§ **EXERCISE INSTRUCTIONS**
With all pictures excluded, restate the records that follow exactly as written.

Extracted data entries

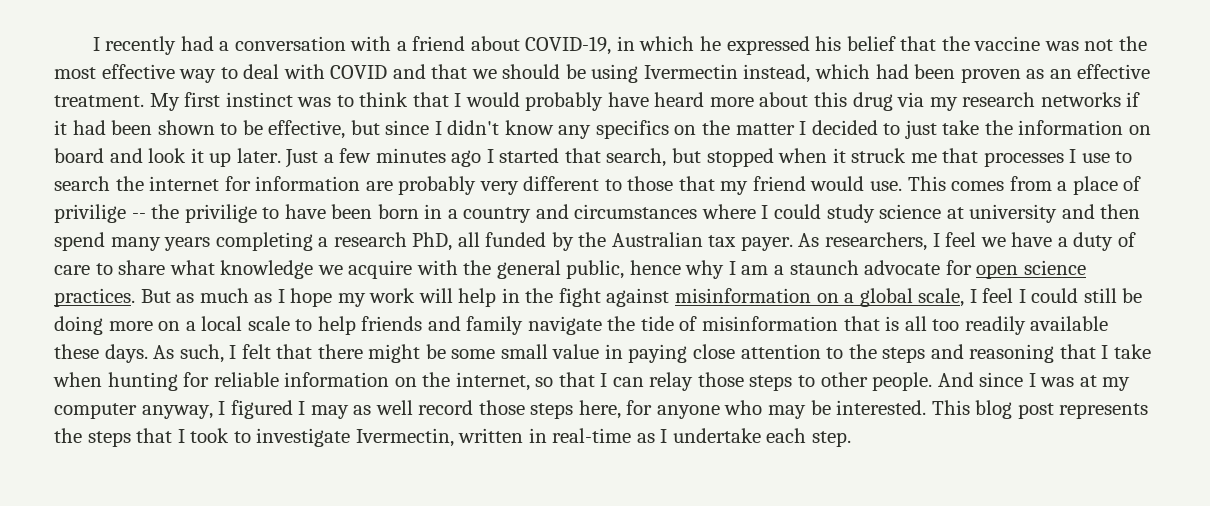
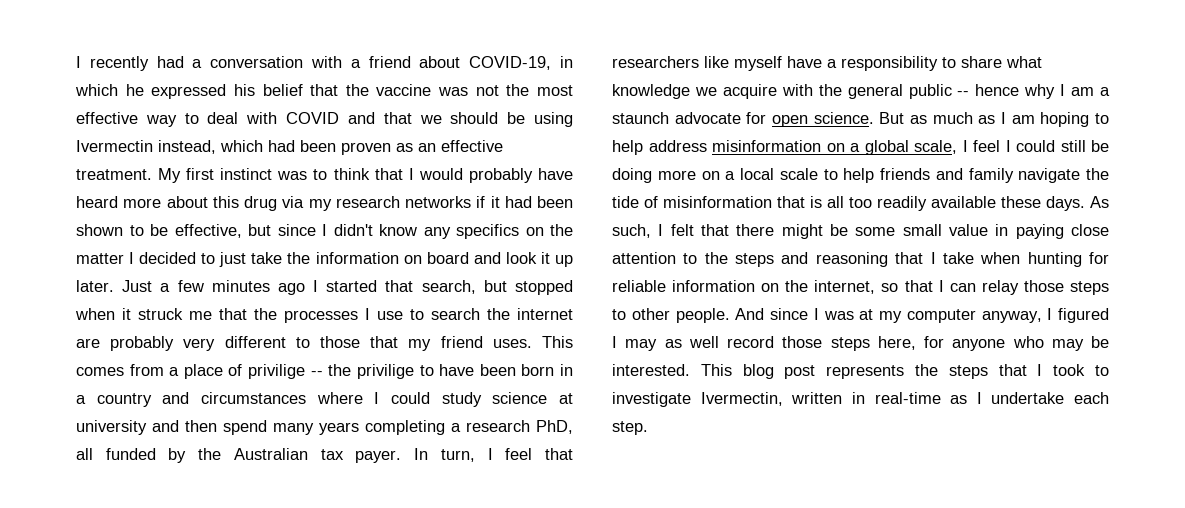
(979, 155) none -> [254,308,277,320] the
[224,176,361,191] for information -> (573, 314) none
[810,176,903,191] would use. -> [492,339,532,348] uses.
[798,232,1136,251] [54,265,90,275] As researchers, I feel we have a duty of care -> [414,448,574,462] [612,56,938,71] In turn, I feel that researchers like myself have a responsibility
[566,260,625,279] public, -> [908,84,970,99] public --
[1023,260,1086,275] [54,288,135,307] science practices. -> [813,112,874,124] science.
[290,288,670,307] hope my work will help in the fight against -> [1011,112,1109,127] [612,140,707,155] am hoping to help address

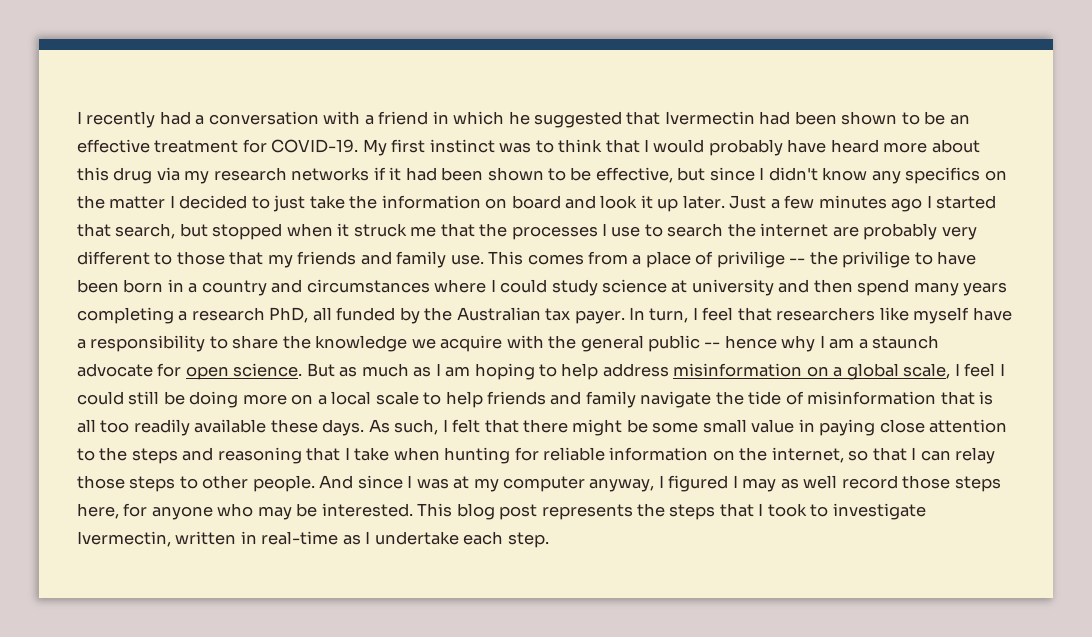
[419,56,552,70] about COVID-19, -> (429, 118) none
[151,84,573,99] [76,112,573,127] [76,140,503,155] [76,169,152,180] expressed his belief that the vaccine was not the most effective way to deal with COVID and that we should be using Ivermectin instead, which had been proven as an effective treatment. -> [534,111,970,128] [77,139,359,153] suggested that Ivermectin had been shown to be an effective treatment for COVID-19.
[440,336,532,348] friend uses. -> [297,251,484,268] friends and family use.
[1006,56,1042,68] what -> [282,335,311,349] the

§ **TASK ANSWER**
(979, 155) none -> [254,308,277,320] the
[224,176,361,191] for information -> (573, 314) none
[810,176,903,191] would use. -> [492,339,532,348] uses.
[798,232,1136,251] [54,265,90,275] As researchers, I feel we have a duty of care -> [414,448,574,462] [612,56,938,71] In turn, I feel that researchers like myself have a responsibility
[566,260,625,279] public, -> [908,84,970,99] public --
[1023,260,1086,275] [54,288,135,307] science practices. -> [813,112,874,124] science.
[290,288,670,307] hope my work will help in the fight against -> [1011,112,1109,127] [612,140,707,155] am hoping to help address

[419,56,552,70] about COVID-19, -> (429, 118) none
[151,84,573,99] [76,112,573,127] [76,140,503,155] [76,169,152,180] expressed his belief that the vaccine was not the most effective way to deal with COVID and that we should be using Ivermectin instead, which had been proven as an effective treatment. -> [534,111,970,128] [77,139,359,153] suggested that Ivermectin had been shown to be an effective treatment for COVID-19.
[440,336,532,348] friend uses. -> [297,251,484,268] friends and family use.
[1006,56,1042,68] what -> [282,335,311,349] the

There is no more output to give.